For completeness, here are the MABCE and RMSE graphs for the same data. The pattern is basically the same.



I hope to add a few more lines of some other options from WRF version 3.0 that are being rerun for completeness sake. The previous tests were all done in version 3.0.1.1 and the results may be different if bug fixes changed them. Also, I have accumulated more sodar data. The change in season may affect some results.

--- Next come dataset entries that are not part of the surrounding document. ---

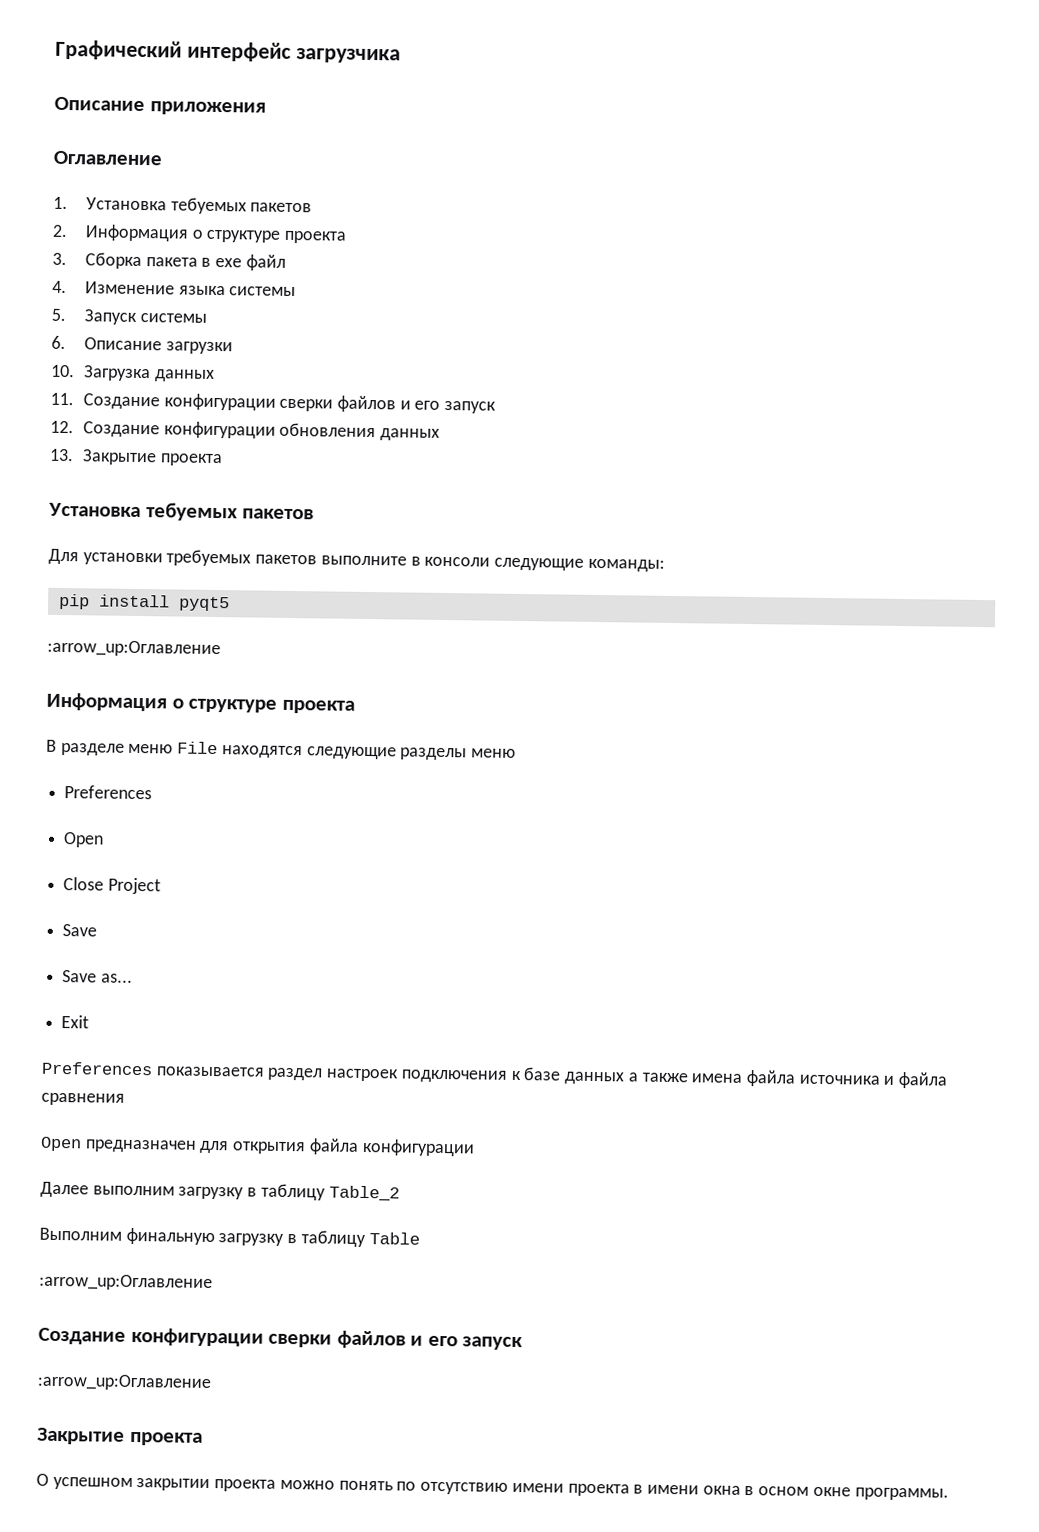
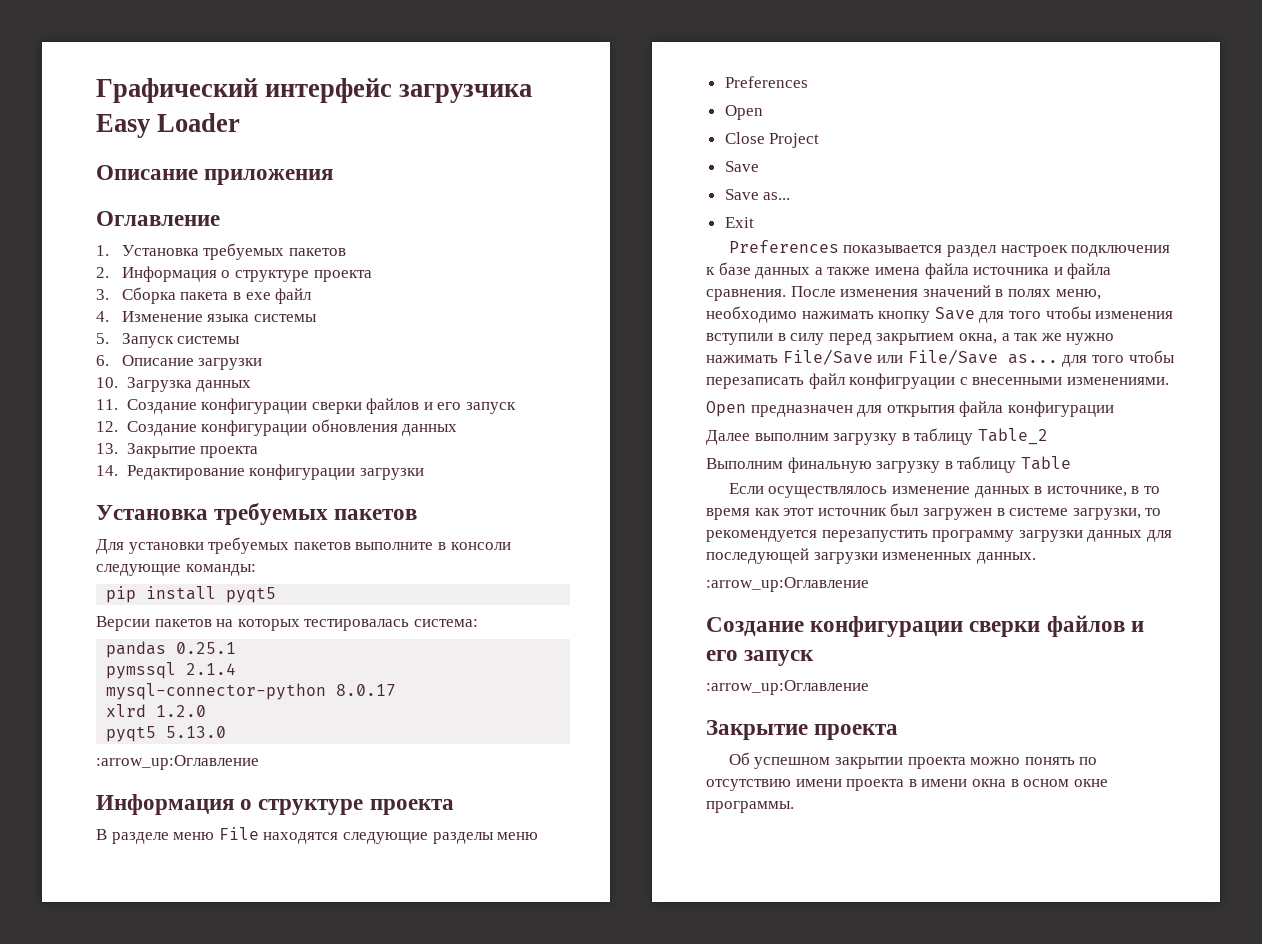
(401, 56) none -> [96,113,241,138] Easy Loader
[170,197,247,215] тебуемых -> [203,243,285,260] требуемых
[48,502,238,522] // Установка тебуемых -> [96,464,424,480] [96,503,329,525] // 14. Редактирование конфигурации загрузки // Установка требуемых
(230, 604) none -> [96,616,478,631] [106,641,237,658] [106,662,237,679] [106,683,397,700] [106,704,207,717] [106,726,227,742] // Версии пакетов на которых тестировалась система: // pandas 0.25.1 // pymssql 2.1.4 // mysql-connector-python 8.0.17 // xlrd 1.2.0 // pyqt5 5.13.0
[41,1092,125,1106] сравнения -> [706,285,1101,301] [706,306,1174,323] [706,333,1115,345] [706,349,1175,367] [706,373,1169,389] сравнения. После изменения значений в полях меню, необходимо нажимать кнопку Save для того чтобы изменения вступили в силу перед закрытием окна, а так же нужно нажимать File/Save или File/Save as... для того чтобы перезаписать файл конфигруации с внесенными изменениями.
(420, 1238) none -> [728,483,1160,498] [706,503,1162,520] [706,530,1172,542] [706,548,1036,564] // Если осуществлялось изменение данных в источнике, в то время как этот источник был загружен в системе загрузки, то рекомендуется перезапустить программу загрузки данных для последующей загрузки измененных данных.
[36,1473,49,1486] О -> [728,752,750,765] Об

As mentioned, these comparisons were done with RUC data for initialization and lateral boundary layer conditions. Similar tests have been started with NAM data. NAM data comes out less frequently but seems to be of better quality. As part of an initial check of WRF results, please see this page: WRF vs Initialization Data.


There have also been some tests with varying the grid dimensions, however the best results occurred with minimal grid sizes, so I used those to have reduced run times. There was not a lot of error difference with the sizes tested, but it would be wise to test that fact for any new domain.